[TASK TO CARRY OUT]: Copy each line of the entries below that contains the string "marked".

[THE DATA]:
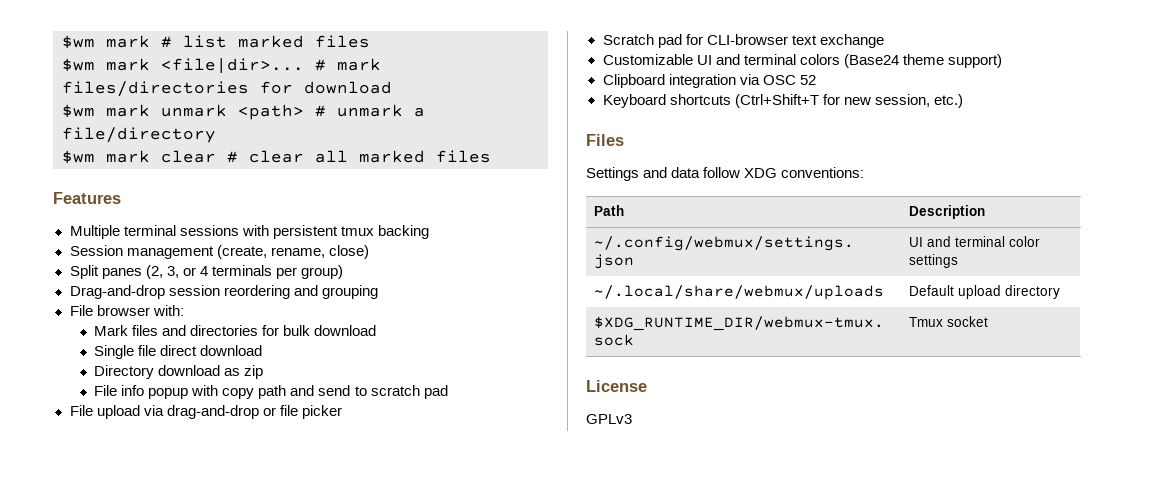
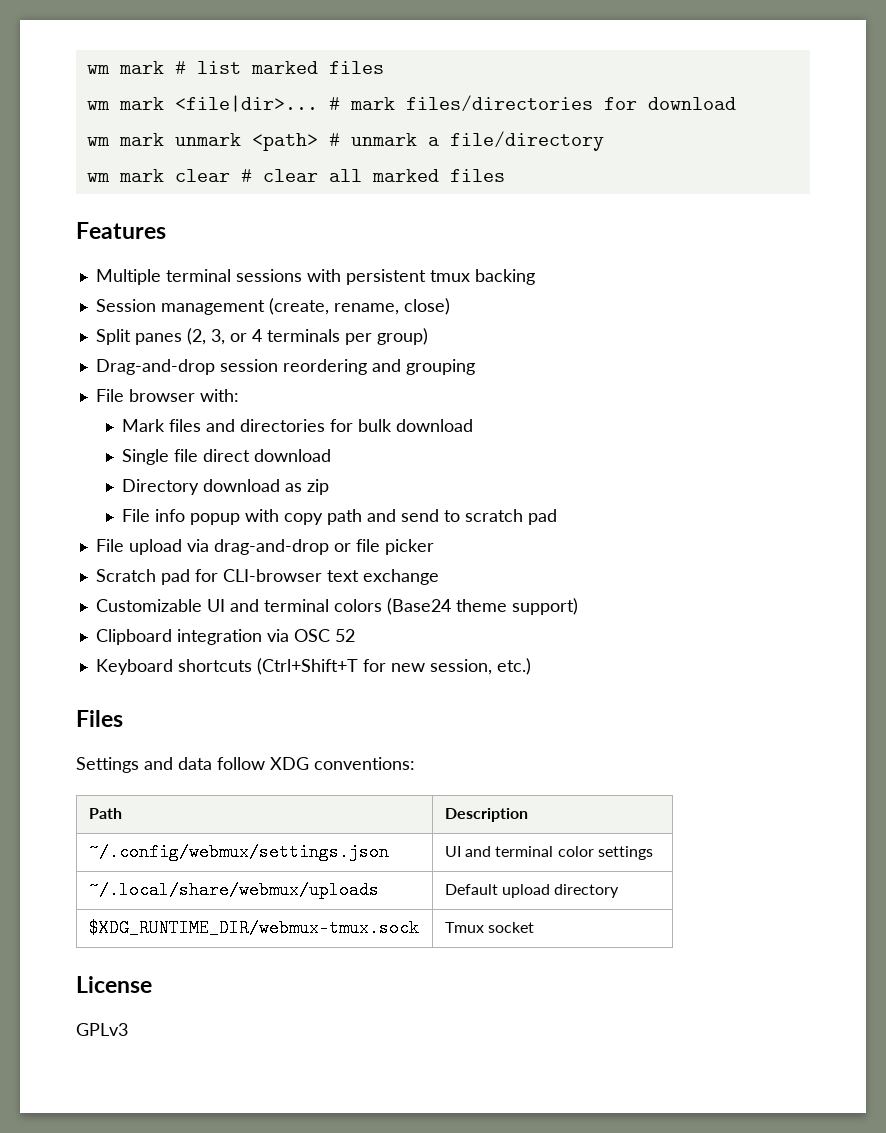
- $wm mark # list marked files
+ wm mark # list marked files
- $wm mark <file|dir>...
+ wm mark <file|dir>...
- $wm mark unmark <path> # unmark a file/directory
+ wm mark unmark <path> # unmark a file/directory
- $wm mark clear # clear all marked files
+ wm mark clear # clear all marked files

[RESPONSE TO THE EXERCISE]:
- $wm mark # list marked files
+ wm mark # list marked files
- $wm mark clear # clear all marked files
+ wm mark clear # clear all marked files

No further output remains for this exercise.